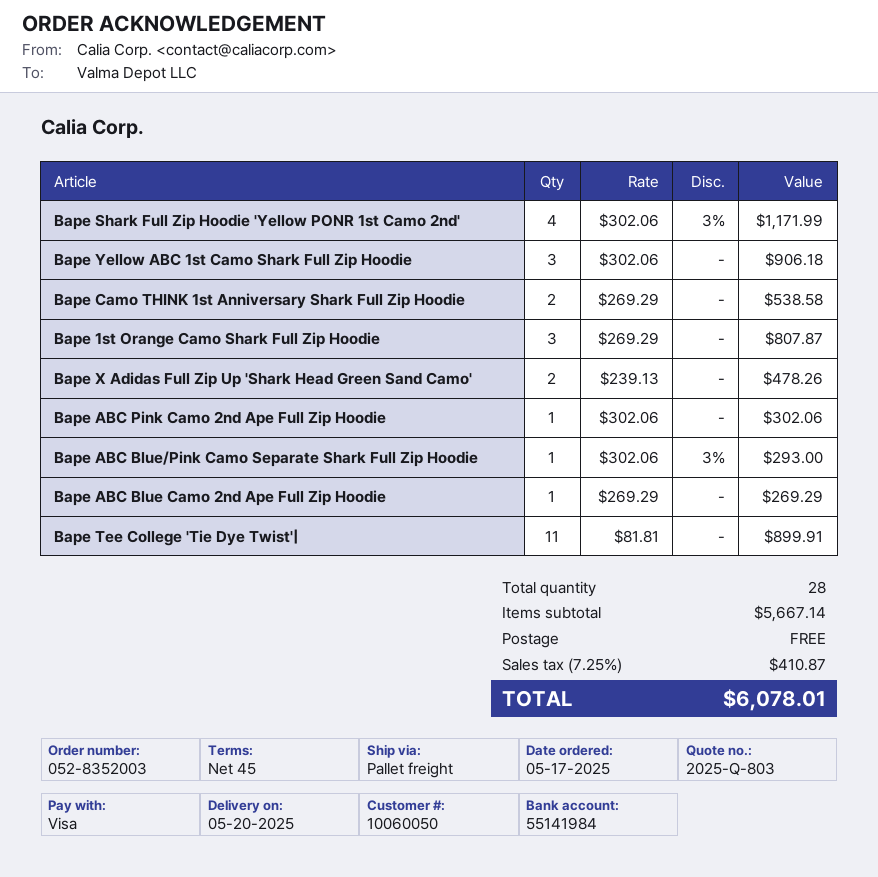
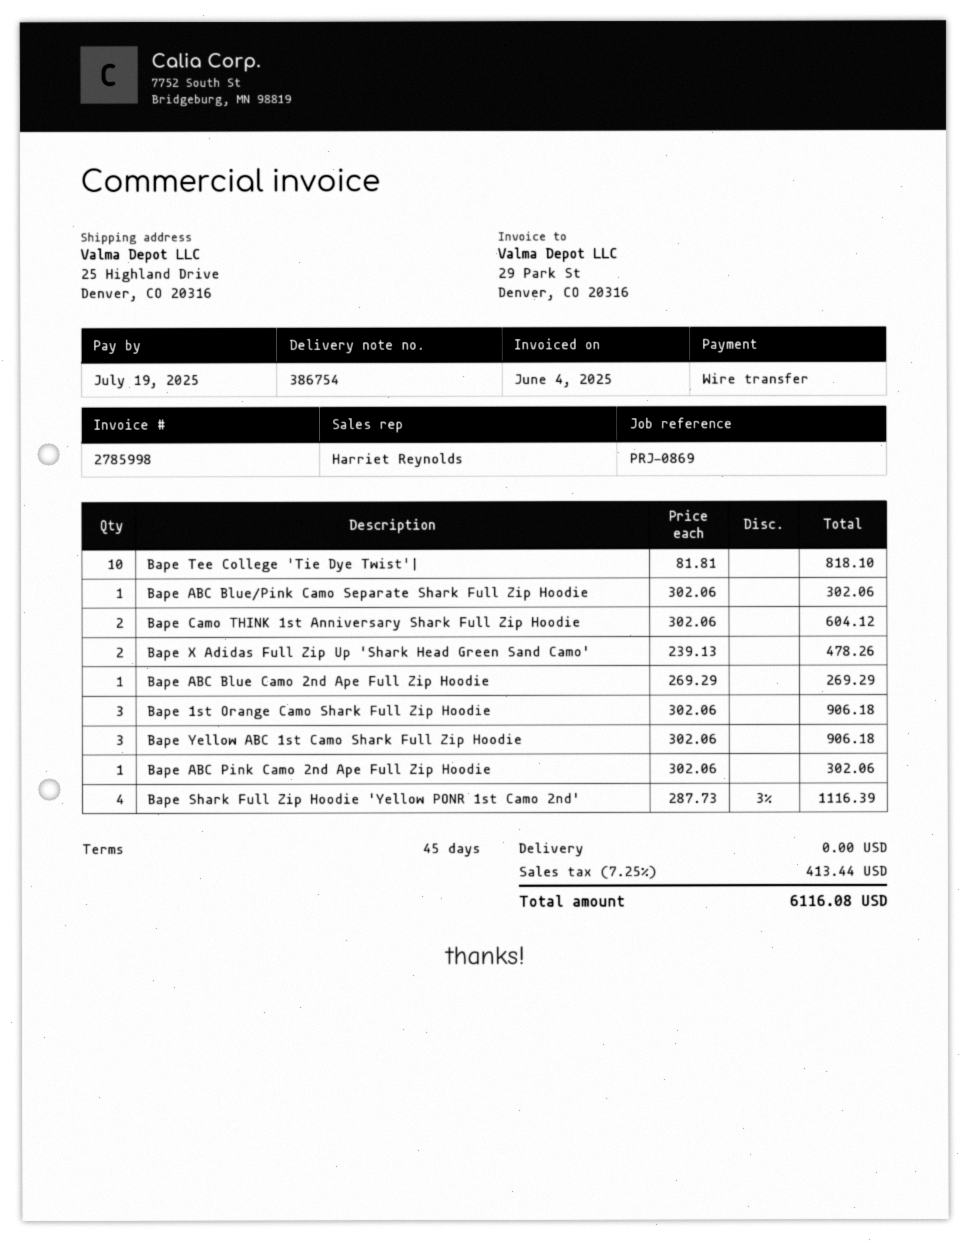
payment method: Visa -> bank transfer
Bape Shark Full Zip Hoodie 'Yellow PONR 1st Camo 2nd': 4 x 302.06 - 3% = 1171.99 -> 4 x 287.73 - 3% = 1116.39
Bape Camo THINK 1st Anniversary Shark Full Zip Hoodie: 2 x 269.29 = 538.58 -> 2 x 302.06 = 604.12
Bape 1st Orange Camo Shark Full Zip Hoodie: 3 x 269.29 = 807.87 -> 3 x 302.06 = 906.18
Bape ABC Blue/Pink Camo Separate Shark Full Zip Hoodie: 1 x 302.06 - 3% = 293.00 -> 1 x 302.06 = 302.06
Bape Tee College 'Tie Dye Twist'|: 11 x 81.81 = 899.91 -> 10 x 81.81 = 818.10
tax: 7.25% = 410.87 -> 7.25% = 413.44
total: 6078.01 -> 6116.08

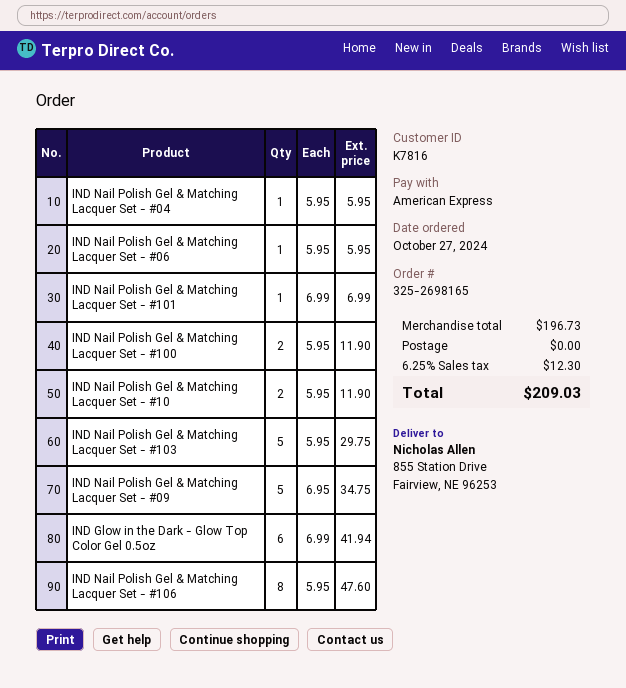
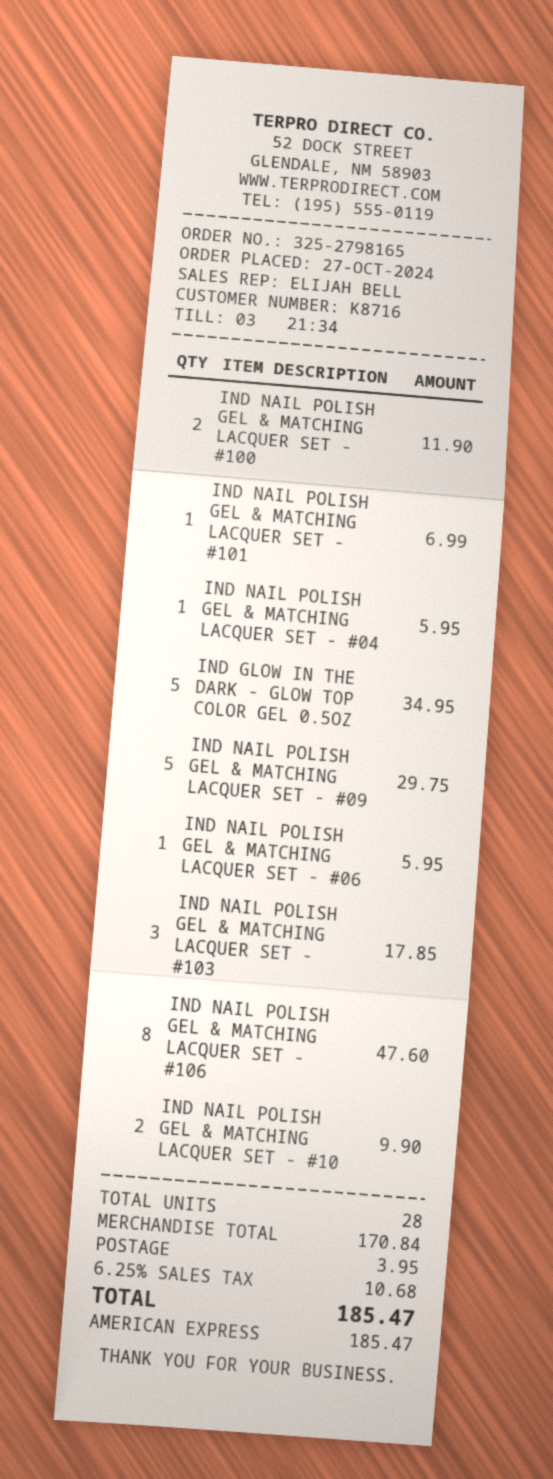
order number: 325-2698165 -> 325-2798165
customer number: K7816 -> K8716
IND Nail Polish Gel & Matching Lacquer Set - #10: 2 for 11.90 -> 2 for 9.90
IND Nail Polish Gel & Matching Lacquer Set - #103: 5 for 29.75 -> 3 for 17.85
IND Nail Polish Gel & Matching Lacquer Set - #09: 5 for 34.75 -> 5 for 29.75
IND Glow in the Dark - Glow Top Color Gel 0.5oz: 6 for 41.94 -> 5 for 34.95
subtotal: 196.73 -> 170.84
shipping: 0.00 -> 3.95
tax: 6.25% = 12.30 -> 6.25% = 10.68
total: 209.03 -> 185.47

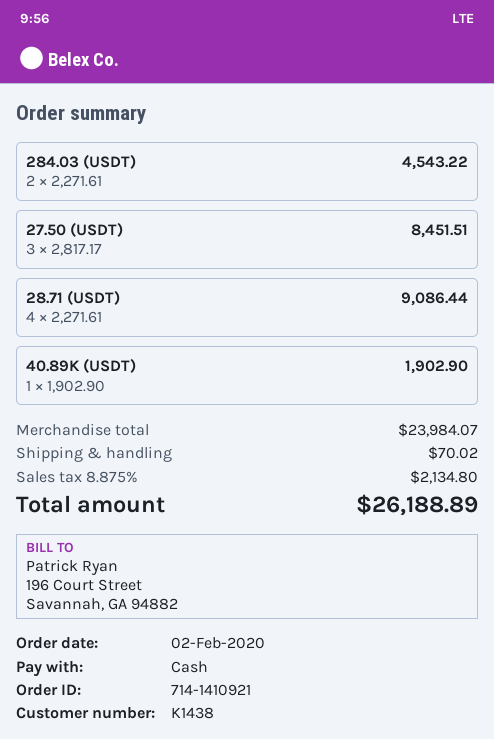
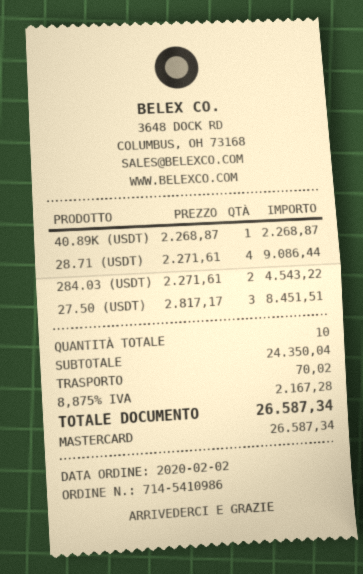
order number: 714-1410921 -> 714-5410986
payment method: cash -> Mastercard
40.89K (USDT): 1 x 1902.90 = 1902.90 -> 1 x 2268.87 = 2268.87
subtotal: 23984.07 -> 24350.04
tax: 8.875% = 2134.80 -> 8.875% = 2167.28
total: 26188.89 -> 26587.34

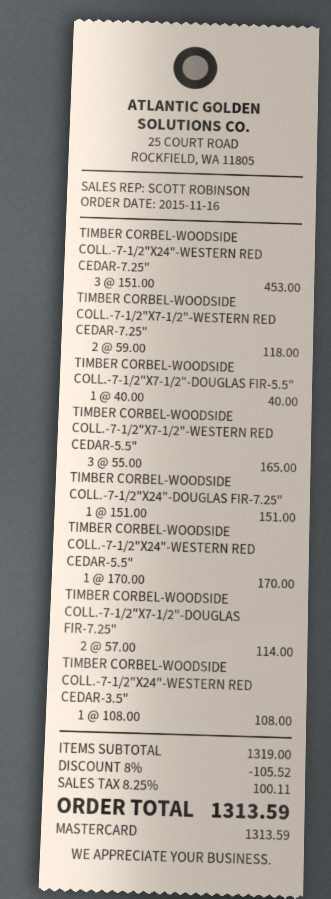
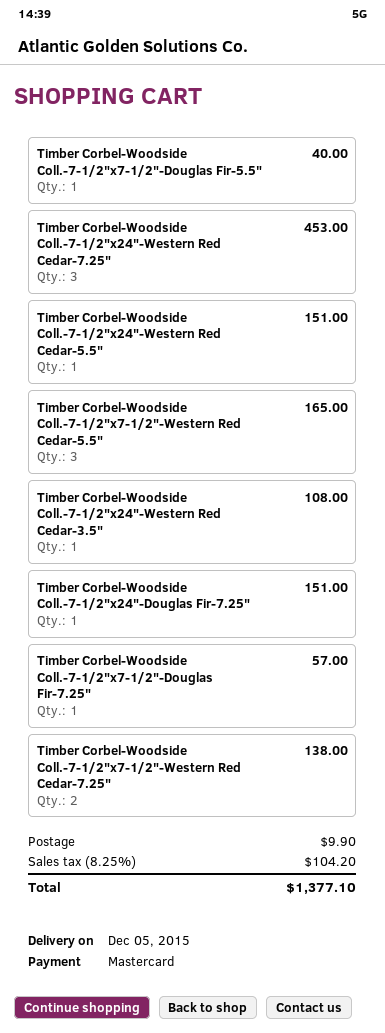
TIMBER CORBEL-WOODSIDE COLL.-7-1/2"X7-1/2"-WESTERN RED CEDAR-7.25": 2 for 118.00 -> 2 for 138.00
TIMBER CORBEL-WOODSIDE COLL.-7-1/2"X24"-WESTERN RED CEDAR-5.5": 1 for 170.00 -> 1 for 151.00
TIMBER CORBEL-WOODSIDE COLL.-7-1/2"X7-1/2"-DOUGLAS FIR-7.25": 2 for 114.00 -> 1 for 57.00
discount: 8% = 105.52 -> none
shipping: none -> 9.90
tax: 8.25% = 100.11 -> 8.25% = 104.20
total: 1313.59 -> 1377.10

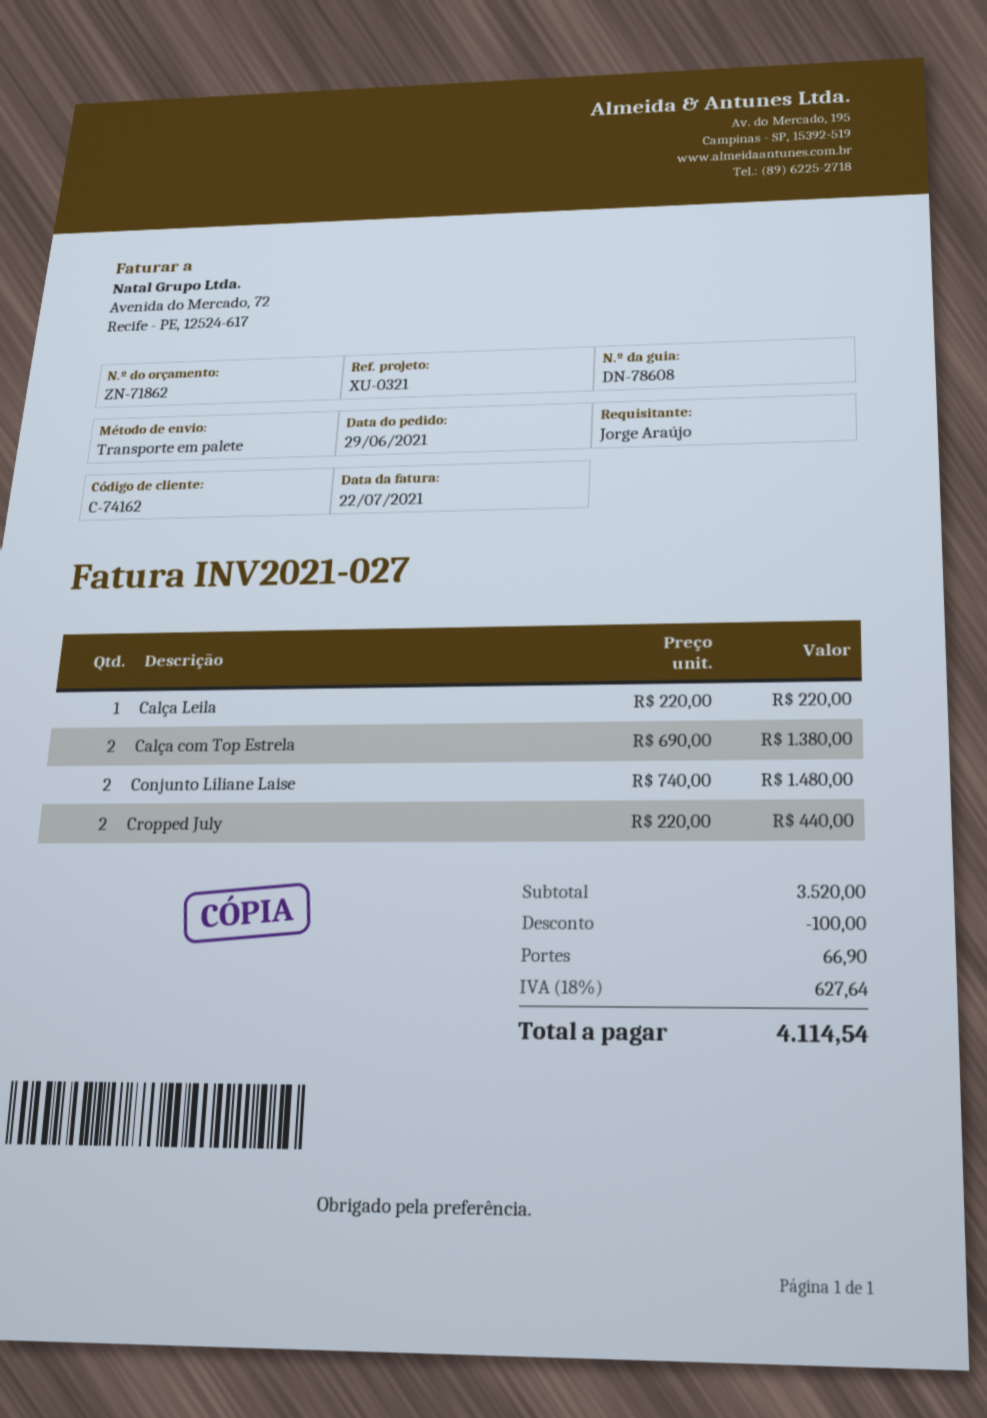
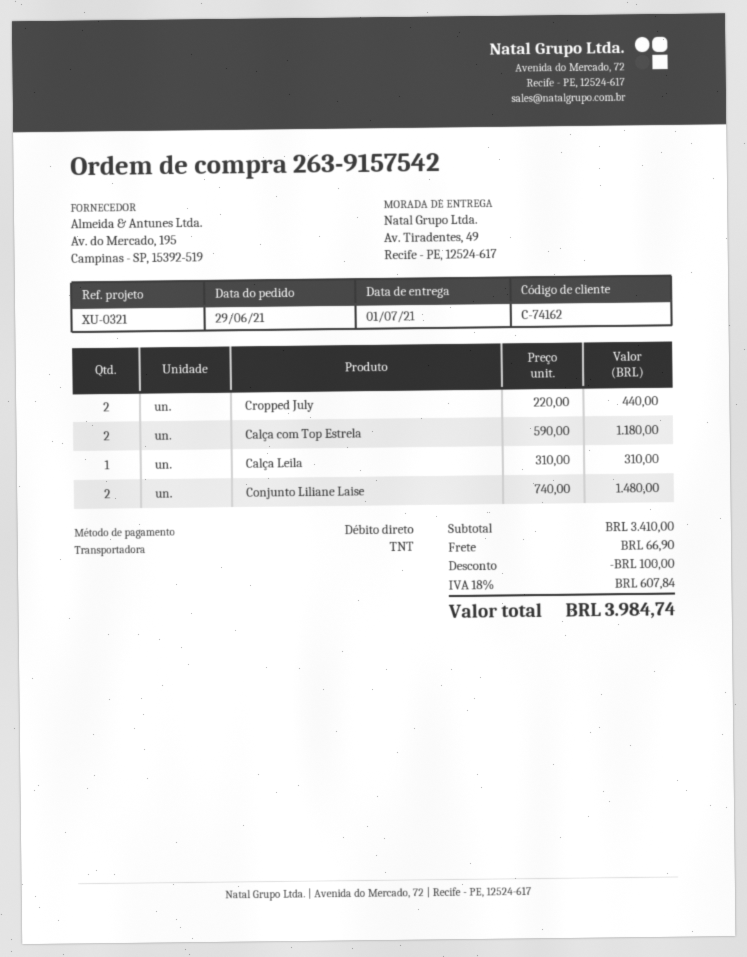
shipping method: pallet freight -> TNT
Calça Leila: 1 x 220.00 = 220.00 -> 1 x 310.00 = 310.00
Calça com Top Estrela: 2 x 690.00 = 1380.00 -> 2 x 590.00 = 1180.00
subtotal: 3520.00 -> 3410.00
tax: 18% = 627.64 -> 18% = 607.84
total: 4114.54 -> 3984.74

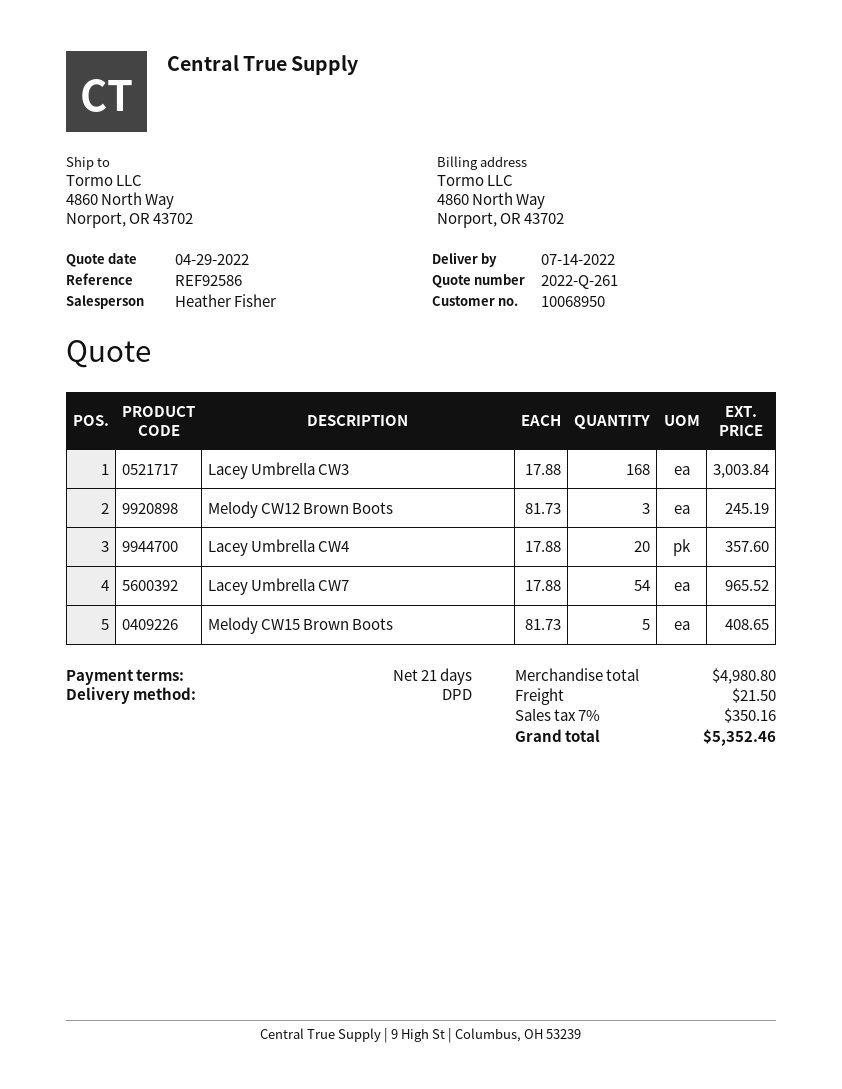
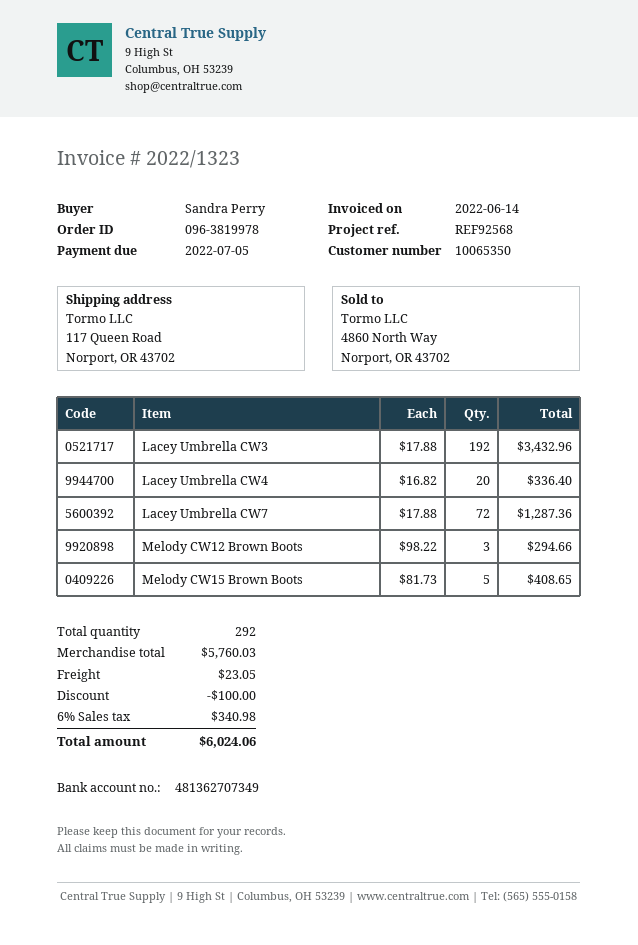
customer number: 10068950 -> 10065350
reference: REF92586 -> REF92568
ship to: 4860 North Way, Norport, OR 43702 -> 117 Queen Road, Norport, OR 43702
Lacey Umbrella CW3: 168 x 17.88 = 3003.84 -> 192 x 17.88 = 3432.96
Melody CW12 Brown Boots: 3 x 81.73 = 245.19 -> 3 x 98.22 = 294.66
Lacey Umbrella CW4: 20 x 17.88 = 357.60 -> 20 x 16.82 = 336.40
Lacey Umbrella CW7: 54 x 17.88 = 965.52 -> 72 x 17.88 = 1287.36
subtotal: 4980.80 -> 5760.03
discount: none -> 100.00
shipping: 21.50 -> 23.05
tax: 7% = 350.16 -> 6% = 340.98
total: 5352.46 -> 6024.06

_ _ _ _ _

> [Aim of the task]:
The records are to be duplicated in full and exactly, with images left out.

> [Response to the task]:
payment method: Visa -> bank transfer
Bape Shark Full Zip Hoodie 'Yellow PONR 1st Camo 2nd': 4 x 302.06 - 3% = 1171.99 -> 4 x 287.73 - 3% = 1116.39
Bape Camo THINK 1st Anniversary Shark Full Zip Hoodie: 2 x 269.29 = 538.58 -> 2 x 302.06 = 604.12
Bape 1st Orange Camo Shark Full Zip Hoodie: 3 x 269.29 = 807.87 -> 3 x 302.06 = 906.18
Bape ABC Blue/Pink Camo Separate Shark Full Zip Hoodie: 1 x 302.06 - 3% = 293.00 -> 1 x 302.06 = 302.06
Bape Tee College 'Tie Dye Twist'|: 11 x 81.81 = 899.91 -> 10 x 81.81 = 818.10
tax: 7.25% = 410.87 -> 7.25% = 413.44
total: 6078.01 -> 6116.08

order number: 325-2698165 -> 325-2798165
customer number: K7816 -> K8716
IND Nail Polish Gel & Matching Lacquer Set - #10: 2 for 11.90 -> 2 for 9.90
IND Nail Polish Gel & Matching Lacquer Set - #103: 5 for 29.75 -> 3 for 17.85
IND Nail Polish Gel & Matching Lacquer Set - #09: 5 for 34.75 -> 5 for 29.75
IND Glow in the Dark - Glow Top Color Gel 0.5oz: 6 for 41.94 -> 5 for 34.95
subtotal: 196.73 -> 170.84
shipping: 0.00 -> 3.95
tax: 6.25% = 12.30 -> 6.25% = 10.68
total: 209.03 -> 185.47

order number: 714-1410921 -> 714-5410986
payment method: cash -> Mastercard
40.89K (USDT): 1 x 1902.90 = 1902.90 -> 1 x 2268.87 = 2268.87
subtotal: 23984.07 -> 24350.04
tax: 8.875% = 2134.80 -> 8.875% = 2167.28
total: 26188.89 -> 26587.34

TIMBER CORBEL-WOODSIDE COLL.-7-1/2"X7-1/2"-WESTERN RED CEDAR-7.25": 2 for 118.00 -> 2 for 138.00
TIMBER CORBEL-WOODSIDE COLL.-7-1/2"X24"-WESTERN RED CEDAR-5.5": 1 for 170.00 -> 1 for 151.00
TIMBER CORBEL-WOODSIDE COLL.-7-1/2"X7-1/2"-DOUGLAS FIR-7.25": 2 for 114.00 -> 1 for 57.00
discount: 8% = 105.52 -> none
shipping: none -> 9.90
tax: 8.25% = 100.11 -> 8.25% = 104.20
total: 1313.59 -> 1377.10

shipping method: pallet freight -> TNT
Calça Leila: 1 x 220.00 = 220.00 -> 1 x 310.00 = 310.00
Calça com Top Estrela: 2 x 690.00 = 1380.00 -> 2 x 590.00 = 1180.00
subtotal: 3520.00 -> 3410.00
tax: 18% = 627.64 -> 18% = 607.84
total: 4114.54 -> 3984.74

customer number: 10068950 -> 10065350
reference: REF92586 -> REF92568
ship to: 4860 North Way, Norport, OR 43702 -> 117 Queen Road, Norport, OR 43702
Lacey Umbrella CW3: 168 x 17.88 = 3003.84 -> 192 x 17.88 = 3432.96
Melody CW12 Brown Boots: 3 x 81.73 = 245.19 -> 3 x 98.22 = 294.66
Lacey Umbrella CW4: 20 x 17.88 = 357.60 -> 20 x 16.82 = 336.40
Lacey Umbrella CW7: 54 x 17.88 = 965.52 -> 72 x 17.88 = 1287.36
subtotal: 4980.80 -> 5760.03
discount: none -> 100.00
shipping: 21.50 -> 23.05
tax: 7% = 350.16 -> 6% = 340.98
total: 5352.46 -> 6024.06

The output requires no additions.